[[ Given records, beginning ]]

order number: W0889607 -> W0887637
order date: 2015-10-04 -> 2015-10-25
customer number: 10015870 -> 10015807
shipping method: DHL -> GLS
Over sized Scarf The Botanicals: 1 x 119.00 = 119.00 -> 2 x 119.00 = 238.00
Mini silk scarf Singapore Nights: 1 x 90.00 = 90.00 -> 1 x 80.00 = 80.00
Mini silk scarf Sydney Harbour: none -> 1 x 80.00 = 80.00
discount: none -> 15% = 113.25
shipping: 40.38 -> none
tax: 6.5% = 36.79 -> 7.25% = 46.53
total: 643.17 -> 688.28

[[ Given records, end ]]

### Exercise description
Would you retype the records above without changing a word?

### Reply
order number: W0889607 -> W0887637
order date: 2015-10-04 -> 2015-10-25
customer number: 10015870 -> 10015807
shipping method: DHL -> GLS
Over sized Scarf The Botanicals: 1 x 119.00 = 119.00 -> 2 x 119.00 = 238.00
Mini silk scarf Singapore Nights: 1 x 90.00 = 90.00 -> 1 x 80.00 = 80.00
Mini silk scarf Sydney Harbour: none -> 1 x 80.00 = 80.00
discount: none -> 15% = 113.25
shipping: 40.38 -> none
tax: 6.5% = 36.79 -> 7.25% = 46.53
total: 643.17 -> 688.28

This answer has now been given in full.